You might think that the only thing to wonder in answering this question is how robust a word to insert into ‘of course they ______ do’.
But take a closer look at this graph from Robert Colvile:
Sure, there is a huge age difference that has opened up since 2010. So much so that we are probably not far off people starting to rewrite Pulzer’s famous 1960s quote about class to read, “age is the basis of British party politics; all else is embellishment and detail”.1
Sure, the Conservatives are massively behind with the 18-24 year olds.
But look again. Their current standings are only slight down on 2019. It’s not a collapse in support among young people that has taken them from the heights of a big election win to the depths of a huge electoral hole.
The big collapse is at the other end of the age spectrum.
Which is one reason why I think Robert Peston made a mistake in not following his own advice when writing:
The most over used phrase in politics is “existential threat”, but the results of this Savanta poll for #Peston is surely that for the Tory Party: “The Labour Party has increased its utter dominance over the Conservatives among 18 - 25 year old's, with a record high 47-point lead”.
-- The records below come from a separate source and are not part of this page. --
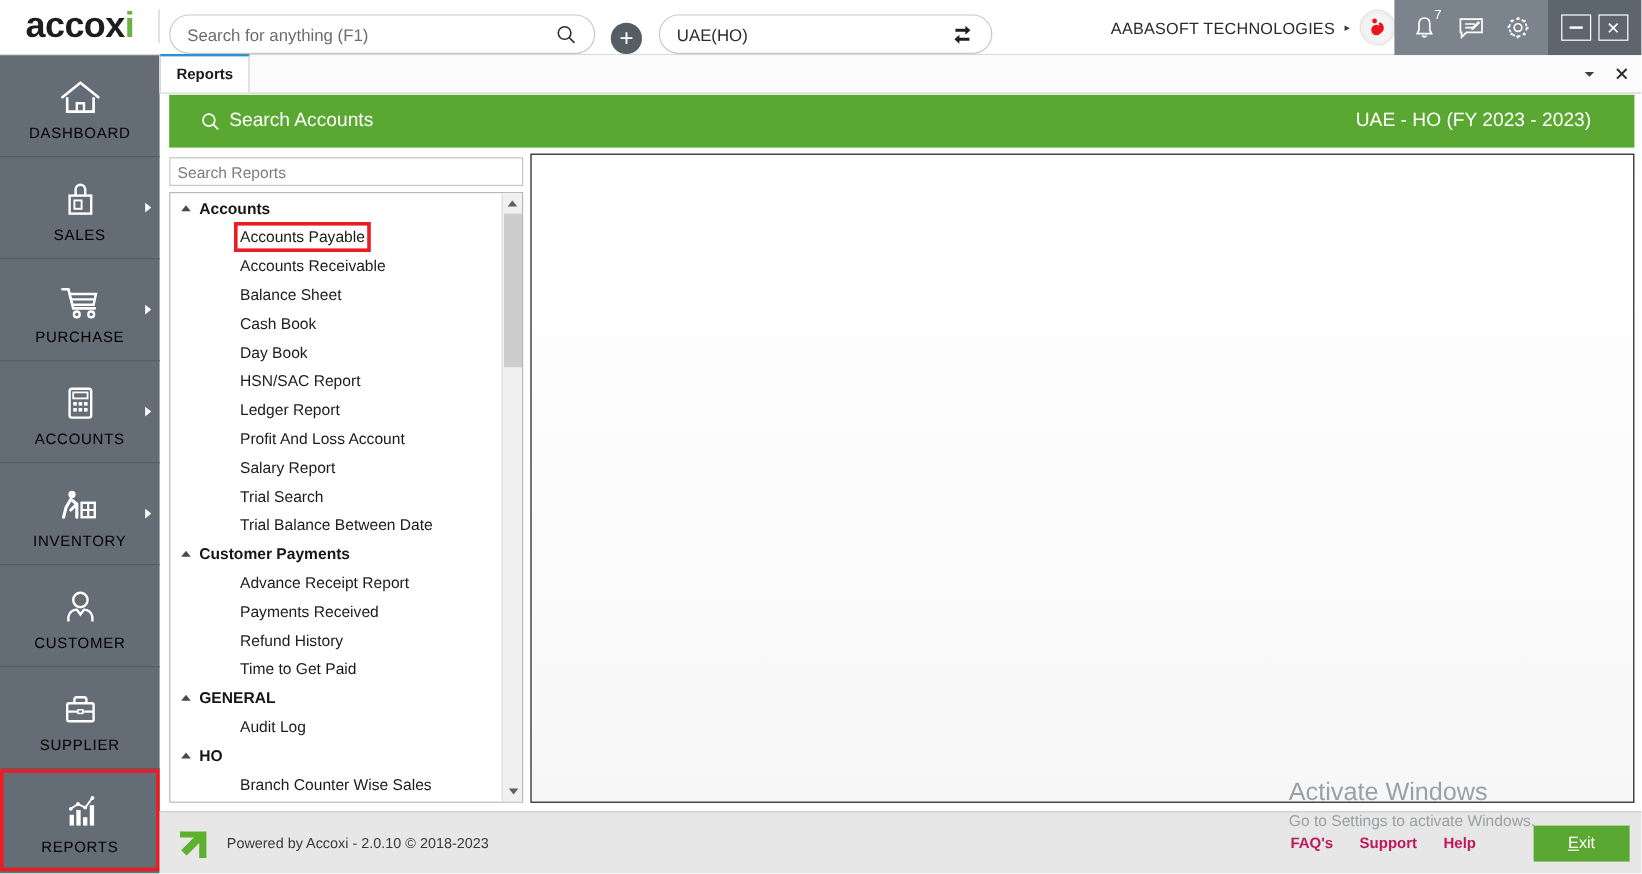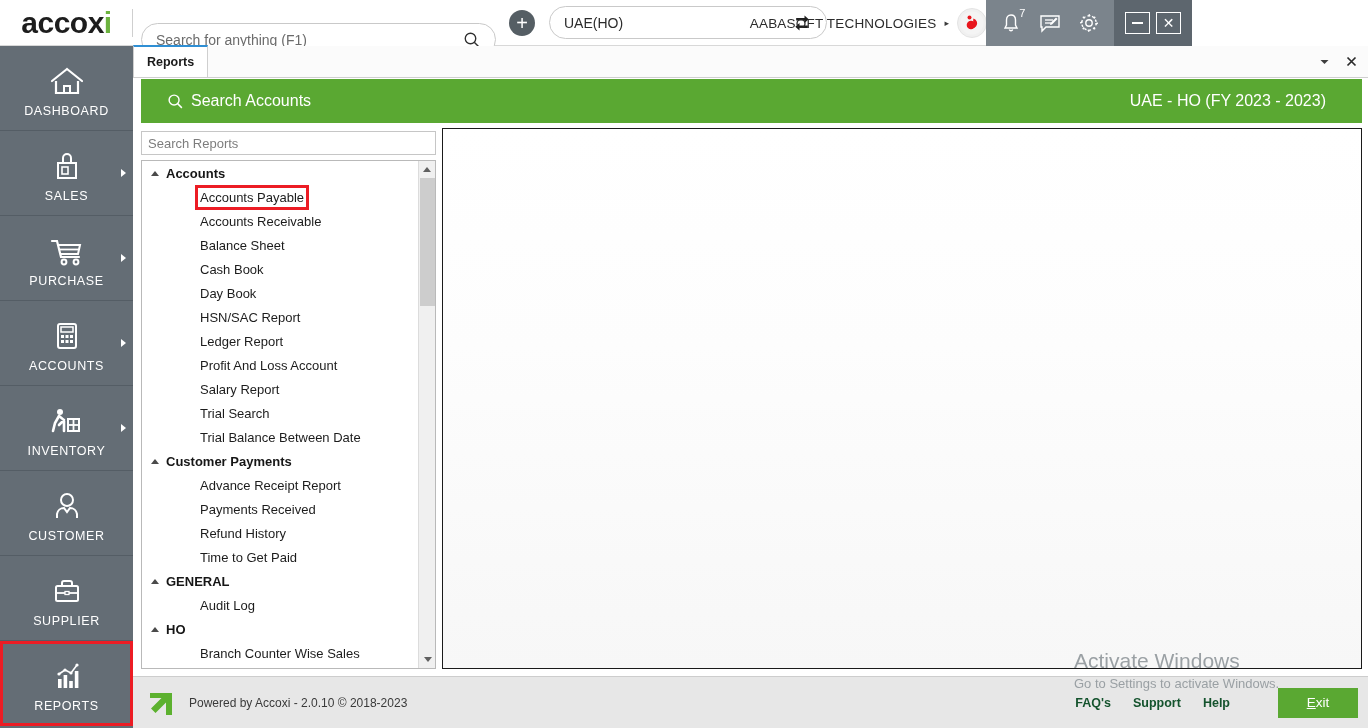"accox" .topbar { align-items: center -> flex-end; width: 1192px -> 1368px }
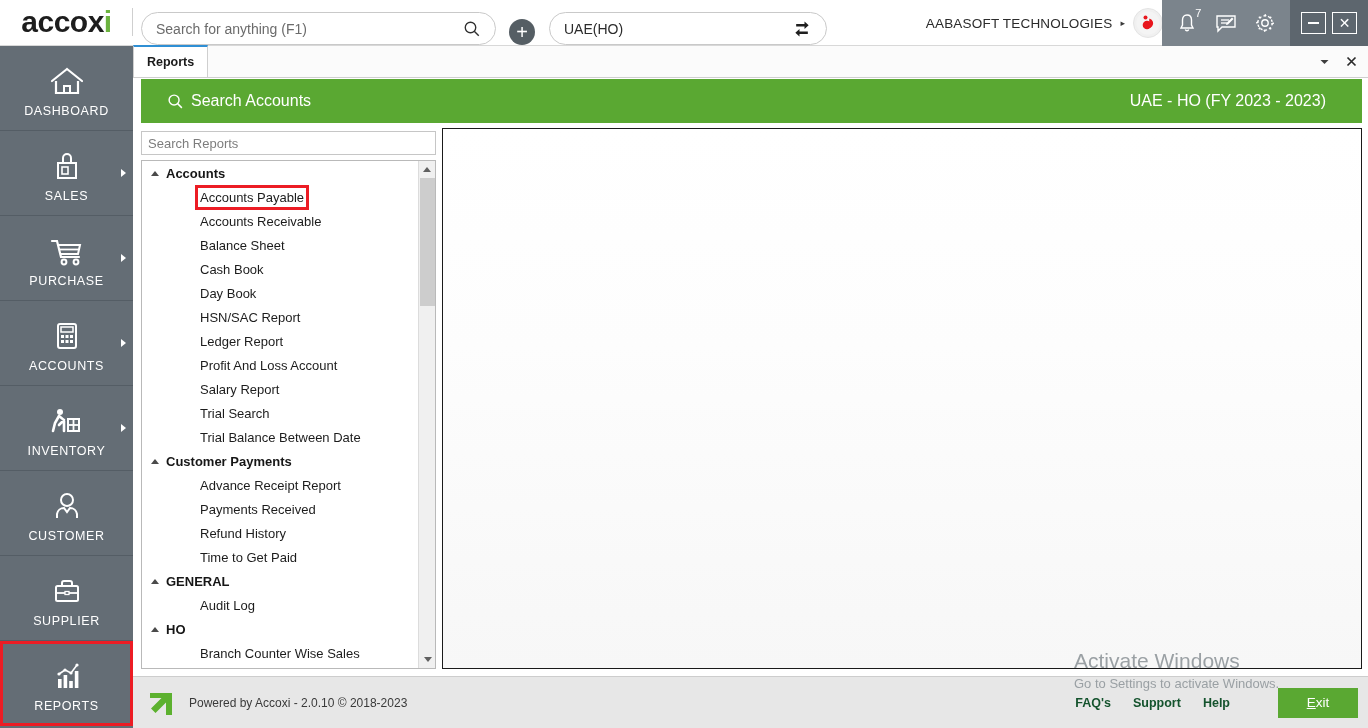"DASHBOARD" .snav .slabel { color: #ffffff -> #000000 }
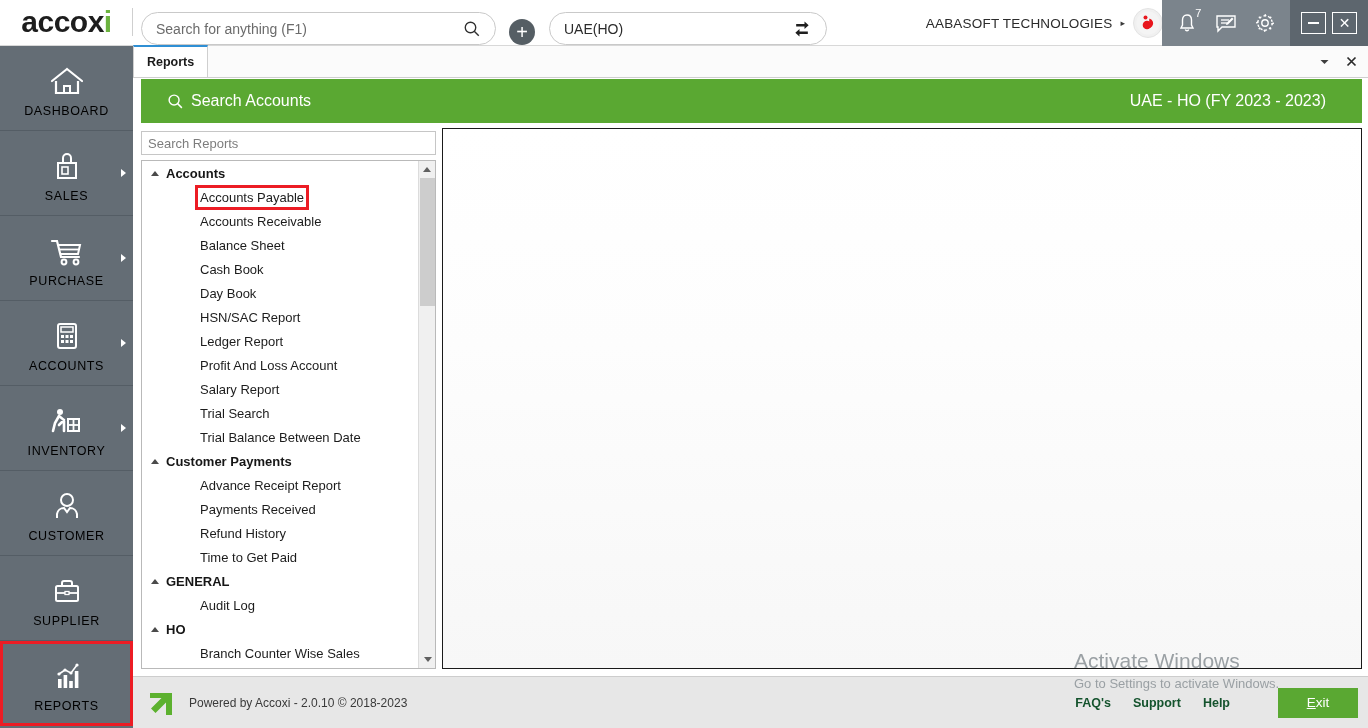"FAQ's" .flinks a { color: #14532d -> #be185d }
As the graph shows, that’s missing the point that apparently disastrously low levels of support are compatible with winning a general election, as 2019 showed.
There are lots of good reasons to be wanting to be popular with younger voters. However, as history shows, doing poorly among younger voters in the present is a weak predictor for doing poorly at general elections in the future.
One Mayor race, two very different polls
We’ve finally had two polls for the West Midlands Mayor contest, where Conservative Andy Street is trying to hold on. They paint very different pictures of the state of the contest as postal voters are starting to vote:
A 14 point for Labour with Redfield & Wilton but a 2 point lead for the Conservatives with Savanta.
What gives?
Not only do the two polls give very different pictures, the spread in lead is greater than we’re seeing for national voting intention polls (though the spread in the latter is less noticeable as it’s not a spread that varies who is in the lead).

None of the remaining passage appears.